Most [Australians] don’t give this a second thought because of the fact [they think] we do not exist (or should not). Wollongong, where I live, has three plaques dedicated to the first attempted landing of Cook. Such is the dedication to the arrival of the British that the second landing town is literally called Seventeen Seventy! Every aspect of our environment is littered with admiration for the ‘founding fathers’ … One of the ongoing problems is that Australians are taught that colonial violence is somewhere in the past—hundreds of years ago—and they cannot stomach the fact that it is recent and ongoing.

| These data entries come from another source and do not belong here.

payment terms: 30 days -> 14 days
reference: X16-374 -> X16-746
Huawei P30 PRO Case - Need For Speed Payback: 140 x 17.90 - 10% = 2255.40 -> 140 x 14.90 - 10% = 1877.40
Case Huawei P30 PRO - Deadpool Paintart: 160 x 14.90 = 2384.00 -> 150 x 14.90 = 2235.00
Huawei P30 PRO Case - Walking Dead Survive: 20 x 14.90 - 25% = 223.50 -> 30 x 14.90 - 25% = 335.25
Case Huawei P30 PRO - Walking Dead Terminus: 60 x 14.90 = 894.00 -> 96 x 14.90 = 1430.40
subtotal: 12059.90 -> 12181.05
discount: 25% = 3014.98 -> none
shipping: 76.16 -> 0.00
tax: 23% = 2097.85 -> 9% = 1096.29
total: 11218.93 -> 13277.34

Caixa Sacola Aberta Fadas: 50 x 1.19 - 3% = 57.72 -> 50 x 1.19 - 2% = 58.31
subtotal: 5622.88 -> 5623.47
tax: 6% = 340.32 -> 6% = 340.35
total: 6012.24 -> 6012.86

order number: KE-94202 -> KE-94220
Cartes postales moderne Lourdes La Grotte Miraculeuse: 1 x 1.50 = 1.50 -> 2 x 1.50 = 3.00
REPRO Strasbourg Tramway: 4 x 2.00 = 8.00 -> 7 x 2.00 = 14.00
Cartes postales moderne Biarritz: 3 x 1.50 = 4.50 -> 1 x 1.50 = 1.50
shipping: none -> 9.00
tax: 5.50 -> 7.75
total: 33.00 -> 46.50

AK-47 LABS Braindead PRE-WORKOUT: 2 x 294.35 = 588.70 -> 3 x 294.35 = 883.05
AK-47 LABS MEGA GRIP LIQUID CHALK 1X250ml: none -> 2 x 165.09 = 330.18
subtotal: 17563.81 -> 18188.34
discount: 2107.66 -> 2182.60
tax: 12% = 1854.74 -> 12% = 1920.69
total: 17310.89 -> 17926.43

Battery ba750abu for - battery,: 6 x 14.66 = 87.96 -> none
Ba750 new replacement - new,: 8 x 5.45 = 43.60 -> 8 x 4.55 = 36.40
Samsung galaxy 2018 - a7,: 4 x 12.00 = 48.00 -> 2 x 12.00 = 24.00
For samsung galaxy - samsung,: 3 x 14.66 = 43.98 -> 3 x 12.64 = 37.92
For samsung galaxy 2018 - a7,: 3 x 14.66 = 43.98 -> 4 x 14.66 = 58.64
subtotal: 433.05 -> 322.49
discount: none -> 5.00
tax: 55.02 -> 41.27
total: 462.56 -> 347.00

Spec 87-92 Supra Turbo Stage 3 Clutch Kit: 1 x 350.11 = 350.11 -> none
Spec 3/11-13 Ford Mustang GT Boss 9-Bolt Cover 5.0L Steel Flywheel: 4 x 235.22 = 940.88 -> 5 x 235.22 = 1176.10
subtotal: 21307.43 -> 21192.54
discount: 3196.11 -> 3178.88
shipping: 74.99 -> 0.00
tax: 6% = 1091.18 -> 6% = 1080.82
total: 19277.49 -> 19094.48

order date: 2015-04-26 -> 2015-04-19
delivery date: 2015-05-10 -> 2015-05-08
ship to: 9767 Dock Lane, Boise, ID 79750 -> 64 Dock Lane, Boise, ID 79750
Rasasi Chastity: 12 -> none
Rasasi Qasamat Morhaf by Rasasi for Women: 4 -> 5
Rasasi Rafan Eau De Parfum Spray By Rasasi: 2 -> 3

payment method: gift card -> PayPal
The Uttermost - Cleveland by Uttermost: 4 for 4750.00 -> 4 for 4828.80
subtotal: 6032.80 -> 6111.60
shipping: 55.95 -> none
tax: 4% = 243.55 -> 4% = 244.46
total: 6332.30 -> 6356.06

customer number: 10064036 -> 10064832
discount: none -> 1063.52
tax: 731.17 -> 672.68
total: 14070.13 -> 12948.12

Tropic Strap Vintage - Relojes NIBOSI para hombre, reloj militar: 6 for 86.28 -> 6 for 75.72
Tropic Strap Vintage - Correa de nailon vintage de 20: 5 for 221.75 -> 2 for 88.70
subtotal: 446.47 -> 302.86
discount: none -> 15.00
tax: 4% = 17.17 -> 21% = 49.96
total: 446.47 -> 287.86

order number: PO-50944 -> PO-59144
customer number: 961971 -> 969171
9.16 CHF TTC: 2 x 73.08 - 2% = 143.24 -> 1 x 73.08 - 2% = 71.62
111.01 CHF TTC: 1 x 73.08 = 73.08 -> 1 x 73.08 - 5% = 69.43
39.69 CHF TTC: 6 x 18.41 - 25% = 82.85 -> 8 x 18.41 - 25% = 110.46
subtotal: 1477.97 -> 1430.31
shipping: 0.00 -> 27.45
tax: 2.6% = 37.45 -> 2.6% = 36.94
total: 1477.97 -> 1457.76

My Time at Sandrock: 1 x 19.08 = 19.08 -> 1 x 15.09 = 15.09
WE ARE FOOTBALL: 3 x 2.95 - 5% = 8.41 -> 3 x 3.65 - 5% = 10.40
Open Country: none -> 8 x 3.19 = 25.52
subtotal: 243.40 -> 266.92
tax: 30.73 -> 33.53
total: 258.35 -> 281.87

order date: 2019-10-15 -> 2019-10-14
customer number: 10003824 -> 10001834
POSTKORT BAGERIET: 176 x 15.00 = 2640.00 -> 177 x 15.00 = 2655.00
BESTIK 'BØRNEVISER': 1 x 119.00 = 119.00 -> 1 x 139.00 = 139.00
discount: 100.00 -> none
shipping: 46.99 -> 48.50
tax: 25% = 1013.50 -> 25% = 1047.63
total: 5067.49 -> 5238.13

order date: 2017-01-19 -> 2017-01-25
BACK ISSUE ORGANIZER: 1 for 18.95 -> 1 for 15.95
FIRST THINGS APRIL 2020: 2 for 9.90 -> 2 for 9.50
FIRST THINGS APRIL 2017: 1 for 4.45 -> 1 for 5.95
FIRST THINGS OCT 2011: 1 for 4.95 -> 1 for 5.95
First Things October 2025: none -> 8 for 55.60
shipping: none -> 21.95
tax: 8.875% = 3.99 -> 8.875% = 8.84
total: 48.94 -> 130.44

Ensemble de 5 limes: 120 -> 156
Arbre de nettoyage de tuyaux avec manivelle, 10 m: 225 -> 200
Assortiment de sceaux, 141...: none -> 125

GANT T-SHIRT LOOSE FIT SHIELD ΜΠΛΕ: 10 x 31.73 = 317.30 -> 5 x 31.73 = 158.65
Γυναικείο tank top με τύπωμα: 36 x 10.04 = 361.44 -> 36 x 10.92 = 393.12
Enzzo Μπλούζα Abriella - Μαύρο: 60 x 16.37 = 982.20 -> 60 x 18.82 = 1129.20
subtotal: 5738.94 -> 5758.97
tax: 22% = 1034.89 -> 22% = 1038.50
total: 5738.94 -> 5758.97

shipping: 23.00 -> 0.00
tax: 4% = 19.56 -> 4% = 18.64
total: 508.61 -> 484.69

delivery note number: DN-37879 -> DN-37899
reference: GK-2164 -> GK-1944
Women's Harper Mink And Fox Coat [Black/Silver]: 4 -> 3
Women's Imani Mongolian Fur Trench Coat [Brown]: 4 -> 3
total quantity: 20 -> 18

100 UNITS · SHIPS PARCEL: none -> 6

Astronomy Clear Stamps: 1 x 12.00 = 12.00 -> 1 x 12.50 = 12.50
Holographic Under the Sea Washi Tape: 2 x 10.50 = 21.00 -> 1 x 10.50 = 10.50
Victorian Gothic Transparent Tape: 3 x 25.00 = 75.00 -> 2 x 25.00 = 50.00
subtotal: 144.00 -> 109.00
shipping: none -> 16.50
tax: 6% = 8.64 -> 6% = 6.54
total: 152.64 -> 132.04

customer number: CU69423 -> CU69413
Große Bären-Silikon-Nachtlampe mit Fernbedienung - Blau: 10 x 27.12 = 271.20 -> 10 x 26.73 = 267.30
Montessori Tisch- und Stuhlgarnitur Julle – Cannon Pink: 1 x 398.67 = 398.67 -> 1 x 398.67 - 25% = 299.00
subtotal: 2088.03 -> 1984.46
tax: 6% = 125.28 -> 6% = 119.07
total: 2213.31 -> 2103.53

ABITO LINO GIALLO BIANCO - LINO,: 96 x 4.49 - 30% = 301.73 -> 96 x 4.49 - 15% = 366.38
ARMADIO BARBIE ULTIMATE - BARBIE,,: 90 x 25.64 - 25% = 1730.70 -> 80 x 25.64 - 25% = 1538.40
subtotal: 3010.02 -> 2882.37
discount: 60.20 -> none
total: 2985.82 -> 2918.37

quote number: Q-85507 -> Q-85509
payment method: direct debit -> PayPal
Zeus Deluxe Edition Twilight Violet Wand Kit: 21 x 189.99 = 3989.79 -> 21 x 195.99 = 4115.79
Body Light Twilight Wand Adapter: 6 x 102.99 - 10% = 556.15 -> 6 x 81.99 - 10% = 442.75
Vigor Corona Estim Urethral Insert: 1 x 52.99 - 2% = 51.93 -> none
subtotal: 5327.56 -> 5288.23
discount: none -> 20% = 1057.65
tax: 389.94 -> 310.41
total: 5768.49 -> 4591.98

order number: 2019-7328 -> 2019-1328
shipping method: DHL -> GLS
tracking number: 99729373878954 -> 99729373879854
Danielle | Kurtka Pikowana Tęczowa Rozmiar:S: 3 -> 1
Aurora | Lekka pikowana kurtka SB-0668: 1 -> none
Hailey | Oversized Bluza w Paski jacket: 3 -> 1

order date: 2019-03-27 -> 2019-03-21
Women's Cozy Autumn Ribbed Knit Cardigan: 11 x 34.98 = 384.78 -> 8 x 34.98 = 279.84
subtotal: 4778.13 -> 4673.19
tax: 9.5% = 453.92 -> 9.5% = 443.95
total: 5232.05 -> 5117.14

Carlson says she believes in the power of education and argument to counter discrimination and ignorance. But it must be a difficult faith to maintain sometimes, given the tenor of some of the other responses to her Radio National interview.
There was this: ‘The Aborigines treated women as possessions, they indulged in cannibalism and other disgusting practices … Nothing [on the ABC] is screened about the kindness shown by the white man. It’s easy to fabricate black history because it is oral and can be twisted to give any version you like. Agree?’ And this (again unedited):
Pull your head in woman … there has not been one thankyou. Thankyou for saving us from the Dutch and French. If they had landed first … there would have been Genocide. Thanks for saving you mob from the Japanese. Thanks for decades of welfare dependency that I work my ass off for in blue collar. Yeah so easily you forget. I am 1/64th … and darker than you. I don’t identify by choice. Because I am ashamed of what you lot have become. A winging crowd that won’t get off their ass. Until Aboriginal people renounce welfare, get out and do what every other hard working Ozzie does, then you will be forever the way you are now. Im sure you all love the freebies you get from the government. If you truely identify then go back to living in a bark humpy and renounce the society you now enjoy so voluptuously nah didn’t think so. I am Australian and part of the greater human race. Grow up from the past. Its in the past. Grow together for the future … best you do a hell of a lot more research on Cook, Macquarie and co before shooting your mouth off.
And this, apparently from another student:
Sick and tired and the nonsense you peddle and try and teach. While there are those dumb enough to fall for what you say, I’m not one of them. Sieg Heil Captain Cook. May you be erected on campus with a big thank you for discovering this great nation and saving this nation from 40 000 years of nothingness.
As the ferryman said, people don’t listen, ‘just think exactly what they want’.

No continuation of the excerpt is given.